An organization can achieve a competitive advantage with the appropriate use of data. Therefore the data should be trustworthy from the appropriate sources. Some of the organizations’ key members, such as C-level executives, use data for business decisions. Thus, a data catalog becomes useful for looking at cost-saving and operational efficiency factors with a keen eye on fraud and risk analysis.

Data Governance Framework

A data governance framework allows an organization to focus on achieving the business goals and data management challenges while providing the right means to attain them more speedily and securely. Besides, the results of a data governance integration are scalable and measurable.Key-Participants-in-a-Data-Governance-Framework Essentials of Data Governance

Figure. Key Participants in a Data Governance Framework. Source

 

Some of the essentials of a data governance framework are:

  • Use Cases

The data governance framework must address some critical factors, such as the use case for several business scenarios in an organization. The data governance use cases should interlink the need for a data governance framework and its contribution to achieving business goals. Ideally, the use cases are derived from significant factors in an organization, such as revenue, cost, and the associated risks. The category-related use case addresses the enrichment of products and services, innovations, market opportunities, and the ability to achieve them at a reduced cost of maintenance with efficiency, auditing, and data protection.

  • Quantification

The need to quantify data is an absolute necessity as it produces data governance integration in the organization. A business needs to ascertain that they are following, covering all the categorized use cases with evidence to monitor the performance and provide future insights.

  • Technical Benefits

With the technical addition in a workflow, the data governance solutions can efficiently address some of the critical components, thereby ensuring efficiency. The data governance must address factors like the need for technology investment and the primary members who will work with data-related processes. A technical infusion in the workflow also enables the easier discoverability of data definitions, data categories, data lineage, and the appropriate classification of data as trustable data or untrustworthy data. The technical addition also makes it possible to create a feedback mechanism for resolving regulatory issues and policies concerning data usage.

  • Scalability

The data governance policies should be capable of providing scalable results. Using a scalable model provides growth opportunities for an organization by addressing the problems in a data lifecycle.
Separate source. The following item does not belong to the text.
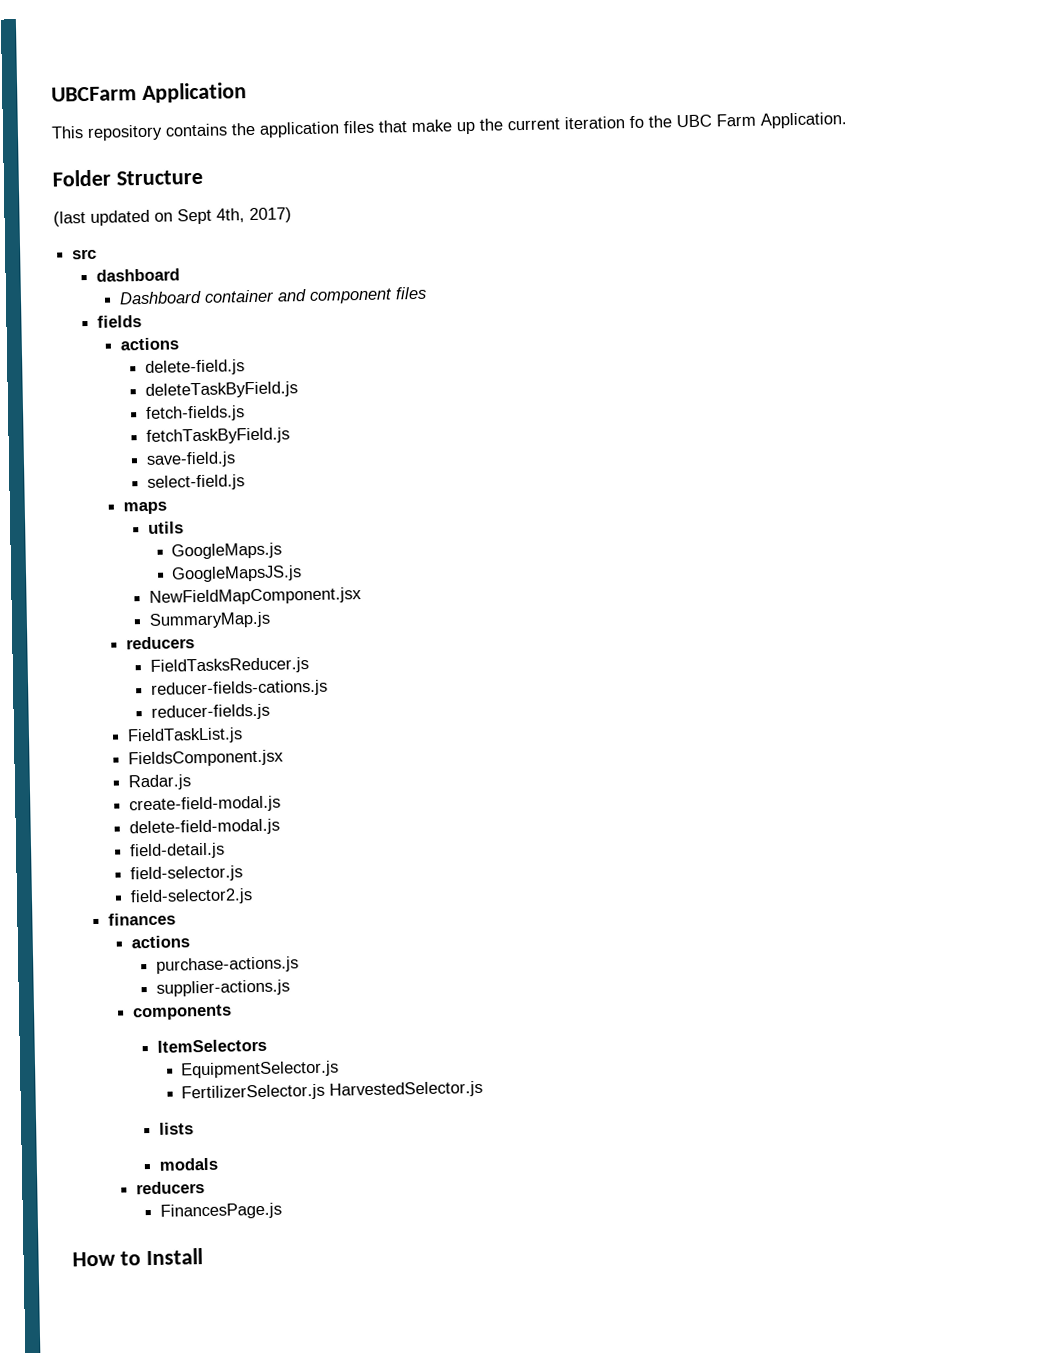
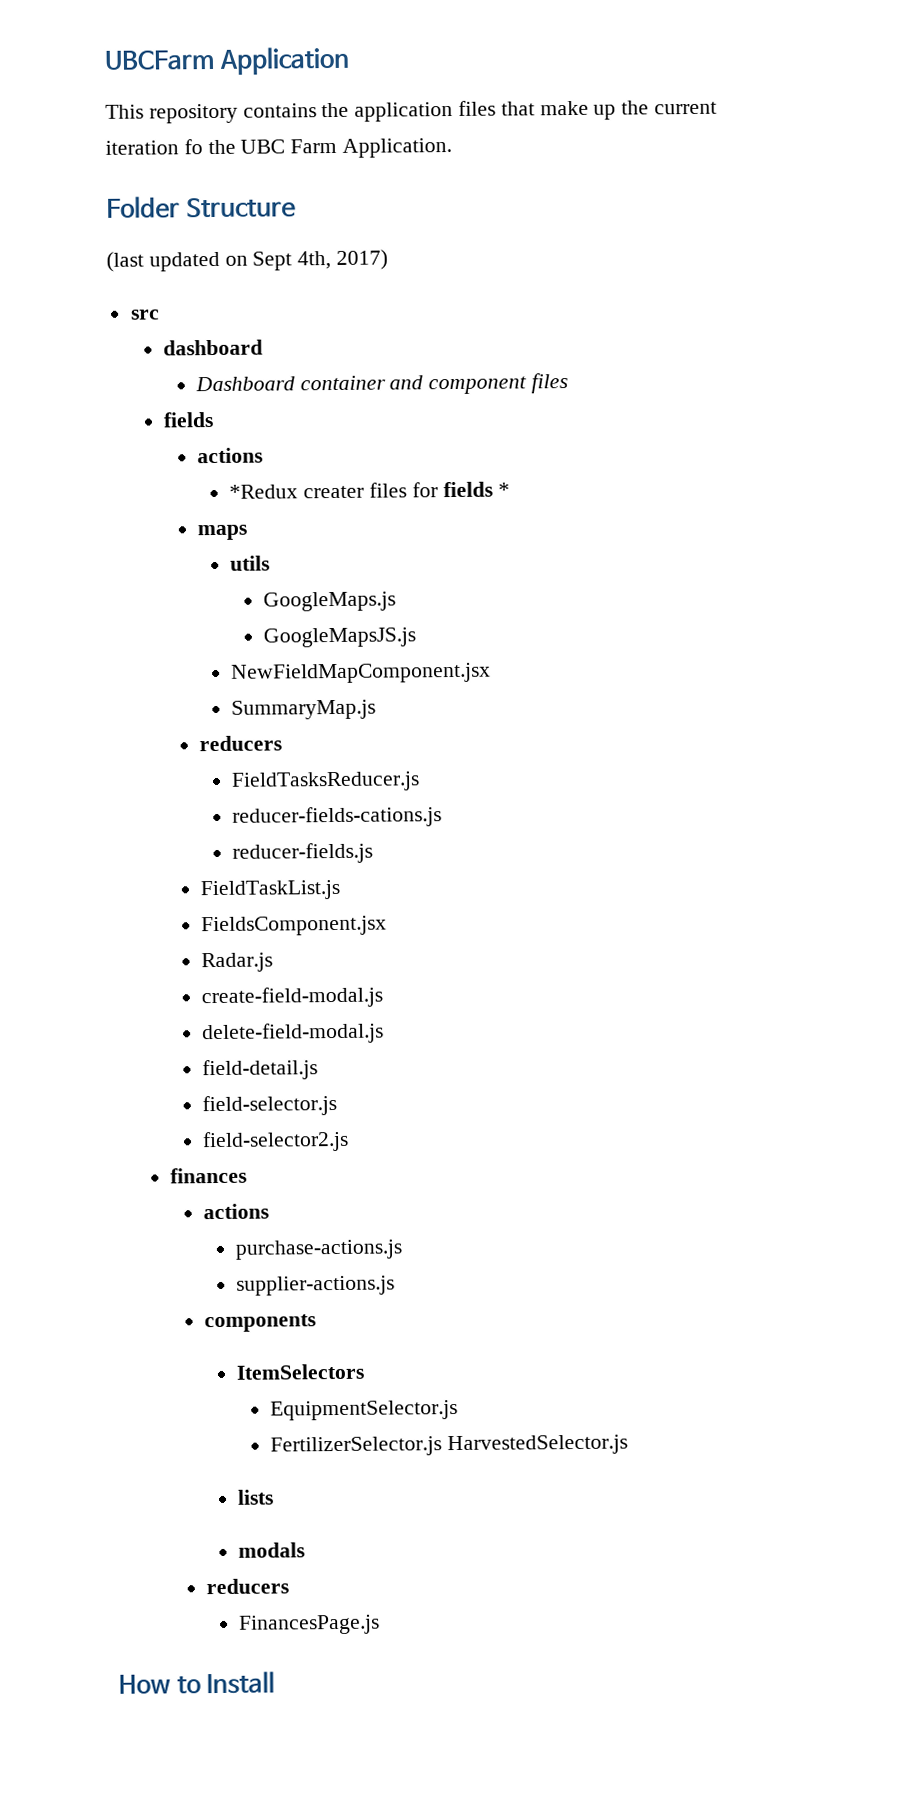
[144,359,245,376] [144,381,298,399] [144,405,245,422] [145,427,290,445] [145,451,236,468] [146,474,245,491] delete-field.js // deleteTaskByField.js // fetch-fields.js // fetchTaskByField.js // save-field.js // select-field.js -> [229,481,510,499] *Redux creater files for fields *

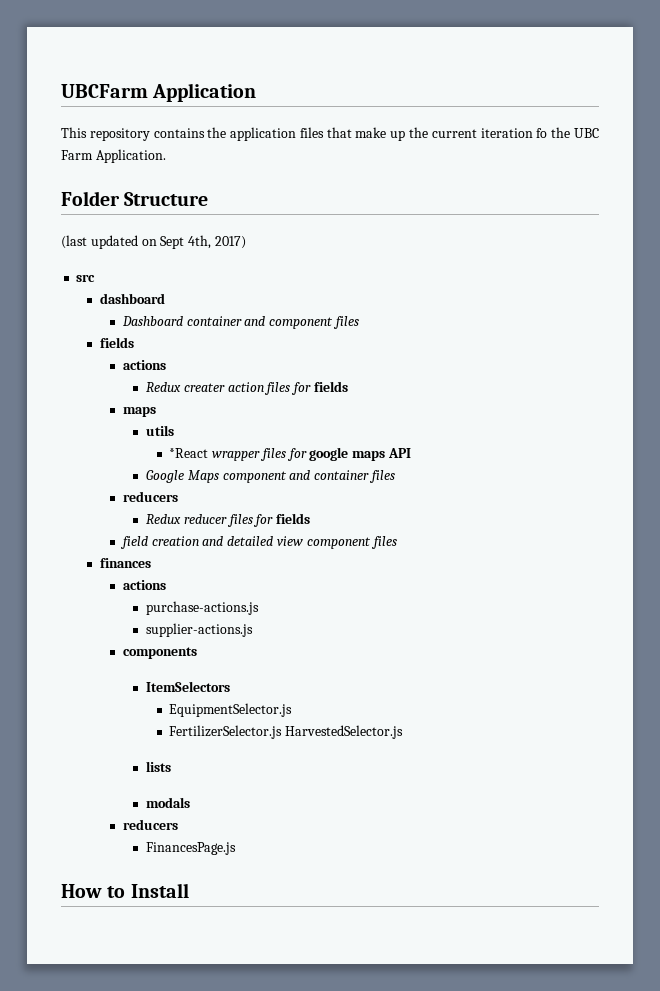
[229,481,510,499] *Redux creater files for fields * -> [146,381,348,395] Redux creater action files for fields
[263,591,397,612] [263,627,417,648] [231,662,492,684] [231,699,377,720] [198,735,282,752] [231,771,421,792] [232,806,443,828] [232,842,374,864] [199,879,340,901] [200,915,387,937] [200,952,273,973] [200,986,383,1009] [201,1022,384,1045] [201,1059,318,1081] [201,1094,337,1117] [201,1130,349,1153] GoogleMaps.js // GoogleMapsJS.js // NewFieldMapComponent.jsx // SummaryMap.js // reducers // FieldTasksReducer.js // reducer-fields-cations.js // reducer-fields.js // FieldTaskList.js // FieldsComponent.jsx // Radar.js // create-field-modal.js // delete-field-modal.js // field-detail.js // field-selector.js // field-selector2.js -> [169,447,411,461] [146,470,395,483] [122,491,178,502] [146,513,311,527] [119,536,397,549] *React wrapper files for google maps API // Google Maps component and container files // reducers // Redux reducer files for fields // field creation and detailed view component files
The primary focus is to introduce new tools to reduce operational costs and provide data protection for business growth.

Data Governance Processes

The data government processes comprise of the following.

  • The organization must be mindful of the essential documents such as regulatory guidelines, statutes, company policies, and strategies.
  • A clearly defined workflow states legal mandates, policies, and objectives to be synchronized to help an organization meet data governance and management compliance.
  • Data metrics to be incorporated to measure the performance and the quality of the data.
  • Principles of data governance to be met.
  • Identification of the data security and privacy threats.
  • Control measures to ensure smoother data flow with a precise analysis of the risks.

Data Governance Policies

Under data governance, there are various policies to determine the effectiveness of the organization’s operational strategies. Some of the policies related to data accessibility, data usage, and data integrity are incredibly crucial for successful data governance implementation. The most important policies that an organization must follow for successful data management are as follows.

  • Data Structure policy
  • Data Access Policy
  • Data Usage Policy
  • Data Integration Policy

 Privacy and Compliance Requisites

The organizations are associated with a significant amount of highly sensitive data. Therefore, an organization needs to follow the regulatory compliance of data governance. In the context of business, privacy refers to an individuals’ right to have control over the type of personal data they want to be collected and used and the sensitive information that should be restricted. As per EU directives for data governance, sensitive data is defined as the data that contains a name, address, telephone number, and email address of an individual. On the other hand, sensitive personal data is distinguished clearly, as the data contains information on a person’s ethnicity, political opinion, religion, race, health-based information, criminal conviction, and trade union-based membership details. Such data have stricter guidelines that must be followed with due diligence.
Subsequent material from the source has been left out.